Unstable notes in the second octave is one of the most frustrating problems for beginning bassoonists. Let’s say that is not an easy thing to correct without seeing and hearing what you are doing. It can be the reed, the embouchure, the amount of breath support and air speed as well as problems with the instrument and bocal.
Some of us call this problem “croaking”. It is an inherent problem with the acoustics of the bassoon. The whisper key is not a true octave key, so when you let it off, there is no guarantee that the notes will go up to the desired note or stay there. ( There is a modification to traditional keywork that make a true octave key out of the whisper key if you have an extra $3,000.00 to have it installed. Very few have, but I’m thinking about it.)

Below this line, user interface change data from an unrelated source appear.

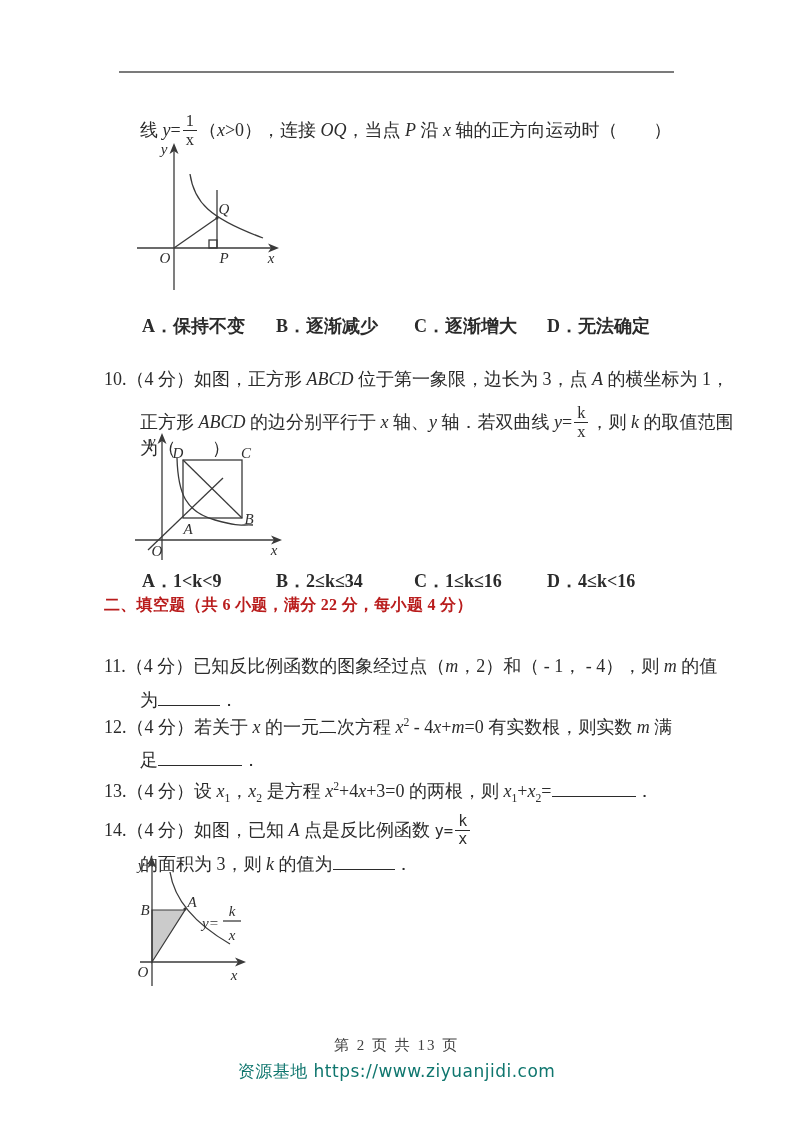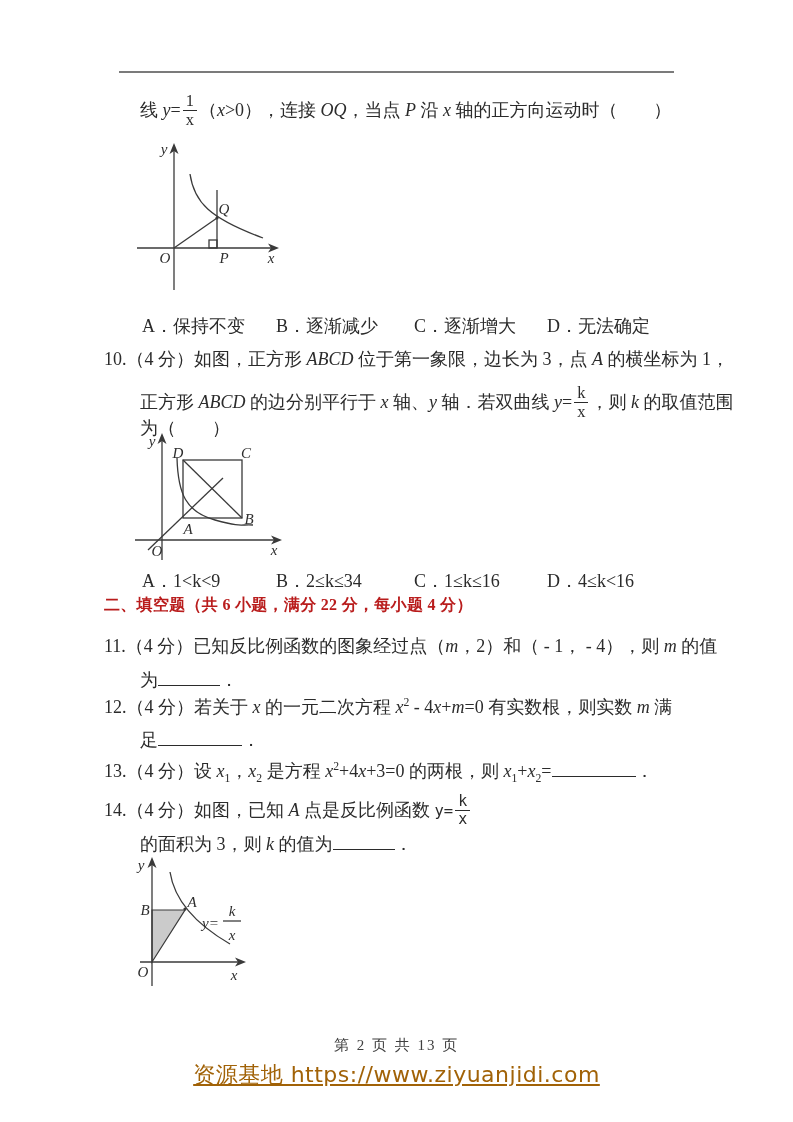"线 y=" .line { margin-top: none -> 20px }
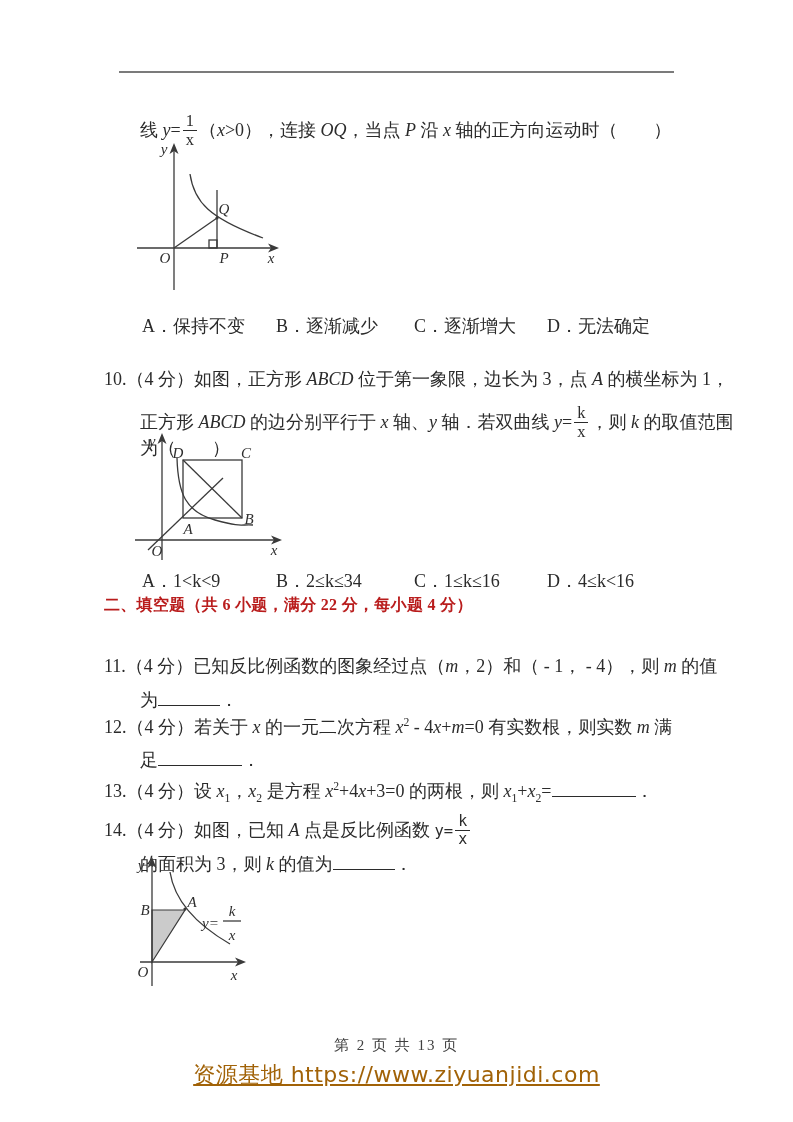"A．保持不变" .opts { font-weight: none -> bold }
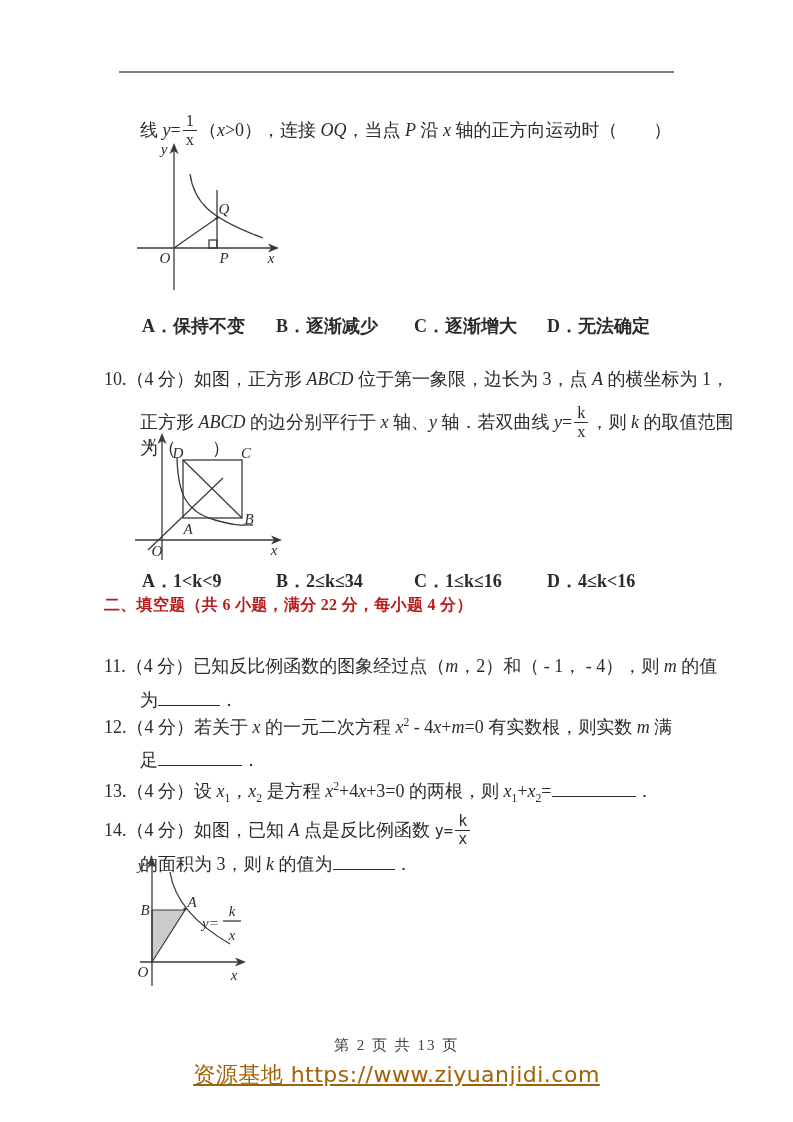"资源基地 https://www.ziyuanjidi.com" .footer-site { color: #a16207 -> #0f766e; font-size: 22px -> 17px; text-decoration: underline -> none }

The reed. If the blade of the reed is too long, or the reed is too thick at (or just behind) the tip, this can be part of the problem. You can thin the extreme tip of the reed with sandpaper. Often reeds which are too soft or worn out are too weak to play easily in the second octave.
When you play in the second octave with the whisper key off you must blow a faster, more focused and cooler air stream. The tongue inside the mouth should change to a higher position more like whistling than saying “ahh”.
The vent hole in the bocal must be checked to see that it is not clogged. Is the instrument in good condition?
If none of the above help stabilize the reed, you must hold down one of the appropriate true octave keys above the C# key for the unstable note. Some bassoons have two octave keys, better horns have three. The first one above C# is held down for A (top line) and Bb, the next for B and C and the top one (if you have it) is for C# and D. If you hold down the correct octave key for the note and have sufficient air speed when you blow, the note will be clear and not croak.
Bassoonist learn to flick these keys to start the note or when slurring over the break to these notes or slurring down to these notes from above to be sure the right note comes out. The left thumb must learn where to go to find these keys as this is one of the most important elements of bassoon playing. As professional players, if we have any question that a note might croak, we hit or hold down the appropriate “octave key” every time.